> [EXERCISE]
Copy every entry below exactly, and keep out the pictures.

> [INFORMATION SHOWN]
Start of Block

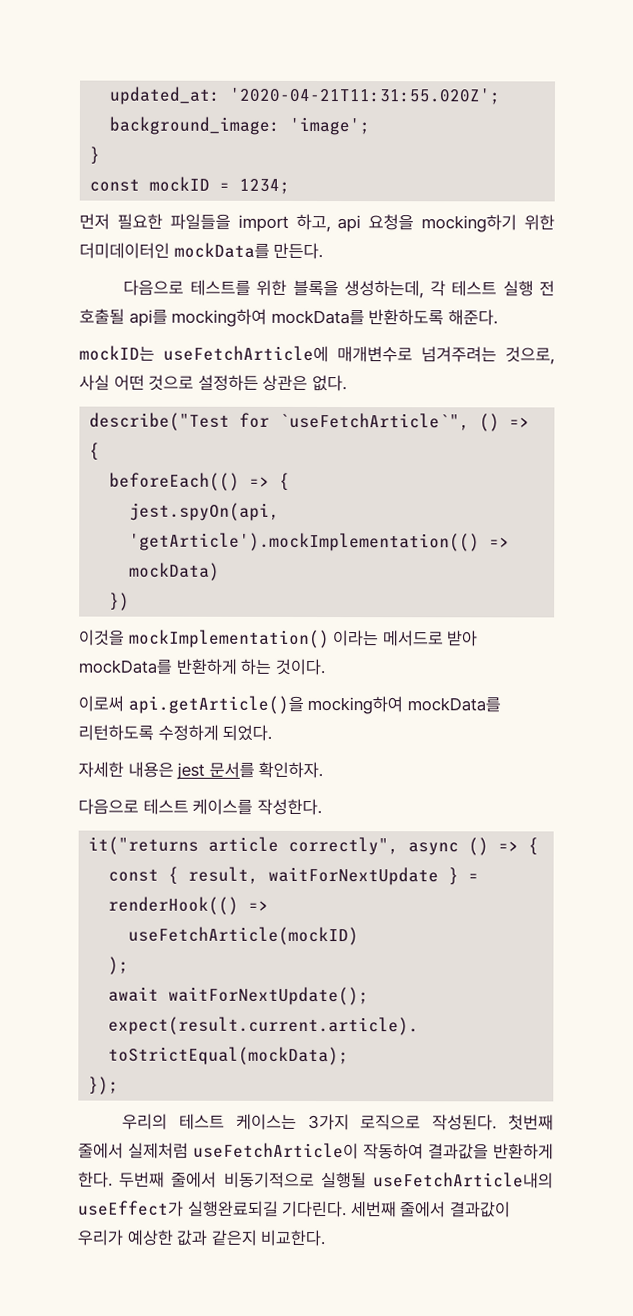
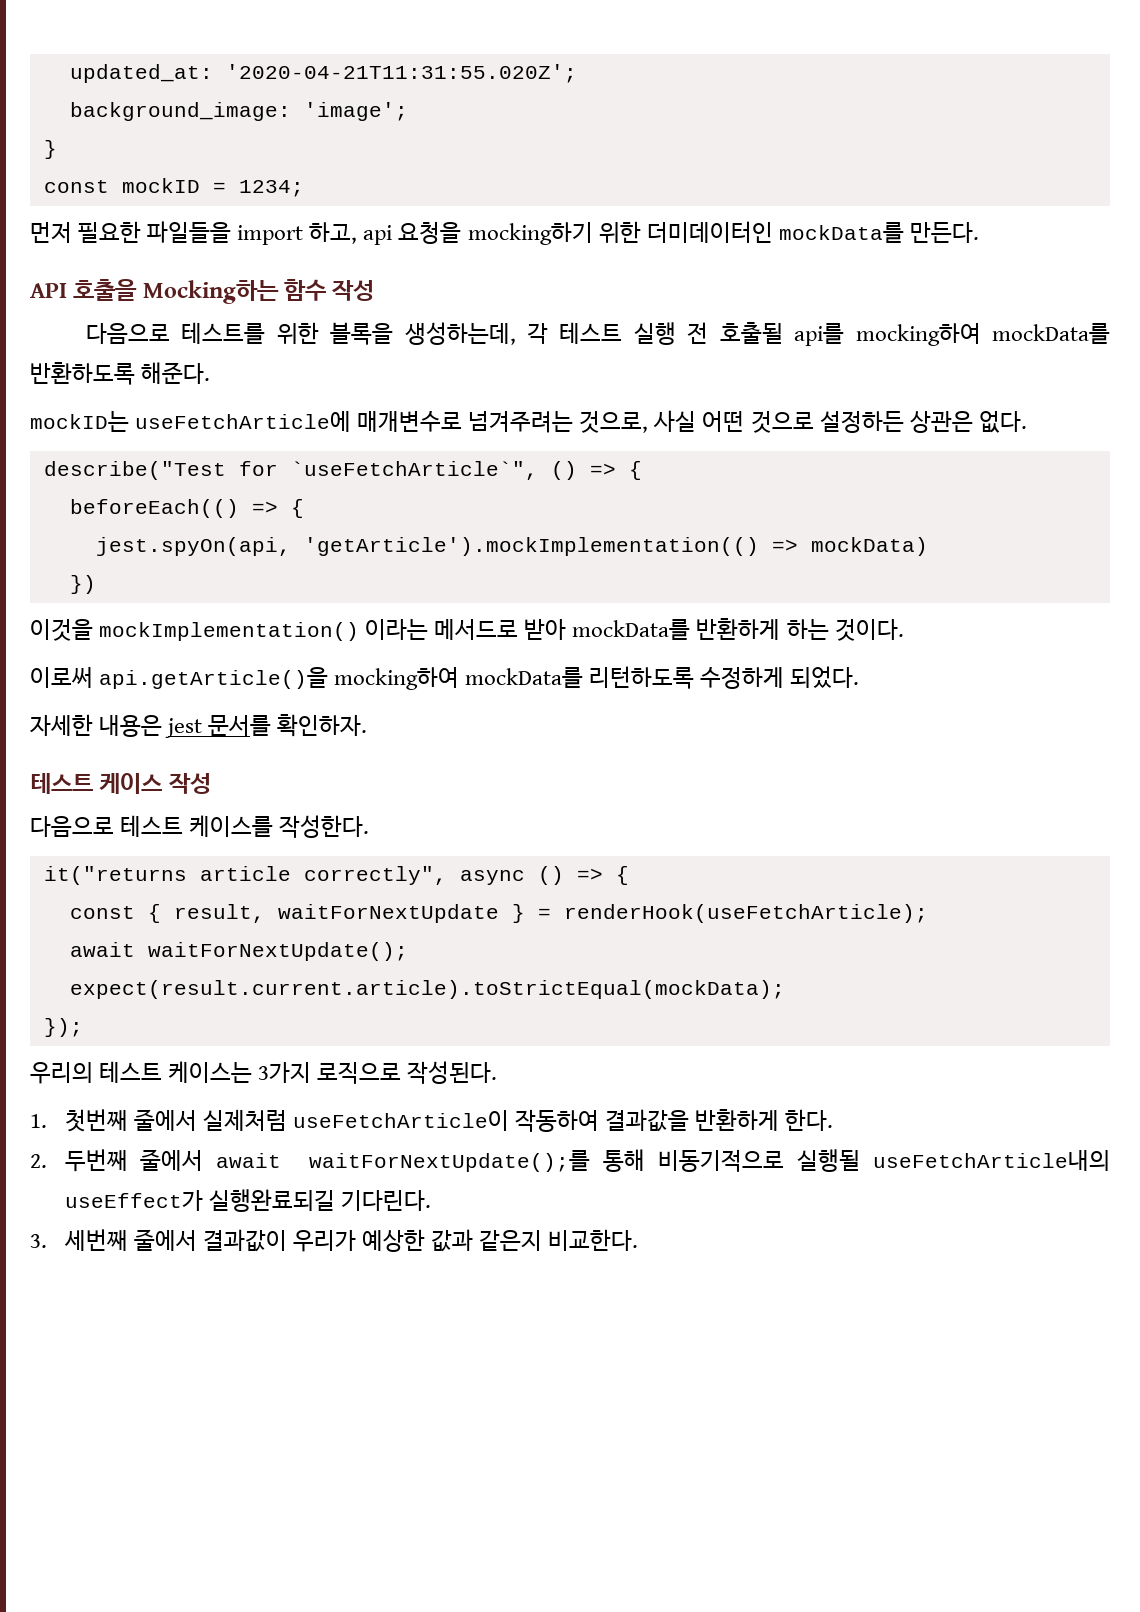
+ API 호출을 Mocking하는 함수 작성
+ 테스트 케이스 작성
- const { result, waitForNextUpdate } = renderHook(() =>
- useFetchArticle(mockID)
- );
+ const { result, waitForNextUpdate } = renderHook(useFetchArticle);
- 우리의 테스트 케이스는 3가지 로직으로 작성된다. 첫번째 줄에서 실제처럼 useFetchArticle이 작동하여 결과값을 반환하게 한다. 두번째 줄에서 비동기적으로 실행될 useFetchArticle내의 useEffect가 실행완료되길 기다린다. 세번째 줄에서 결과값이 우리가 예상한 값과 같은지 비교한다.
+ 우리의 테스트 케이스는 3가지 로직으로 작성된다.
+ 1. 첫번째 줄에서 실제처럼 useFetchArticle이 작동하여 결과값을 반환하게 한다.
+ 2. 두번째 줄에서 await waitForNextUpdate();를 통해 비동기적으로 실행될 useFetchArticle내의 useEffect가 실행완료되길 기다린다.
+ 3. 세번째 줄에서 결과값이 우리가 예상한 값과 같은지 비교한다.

End of Block

> [TASK SOLUTION]
+ API 호출을 Mocking하는 함수 작성
+ 테스트 케이스 작성
- const { result, waitForNextUpdate } = renderHook(() =>
- useFetchArticle(mockID)
- );
+ const { result, waitForNextUpdate } = renderHook(useFetchArticle);
- 우리의 테스트 케이스는 3가지 로직으로 작성된다. 첫번째 줄에서 실제처럼 useFetchArticle이 작동하여 결과값을 반환하게 한다. 두번째 줄에서 비동기적으로 실행될 useFetchArticle내의 useEffect가 실행완료되길 기다린다. 세번째 줄에서 결과값이 우리가 예상한 값과 같은지 비교한다.
+ 우리의 테스트 케이스는 3가지 로직으로 작성된다.
+ 1. 첫번째 줄에서 실제처럼 useFetchArticle이 작동하여 결과값을 반환하게 한다.
+ 2. 두번째 줄에서 await waitForNextUpdate();를 통해 비동기적으로 실행될 useFetchArticle내의 useEffect가 실행완료되길 기다린다.
+ 3. 세번째 줄에서 결과값이 우리가 예상한 값과 같은지 비교한다.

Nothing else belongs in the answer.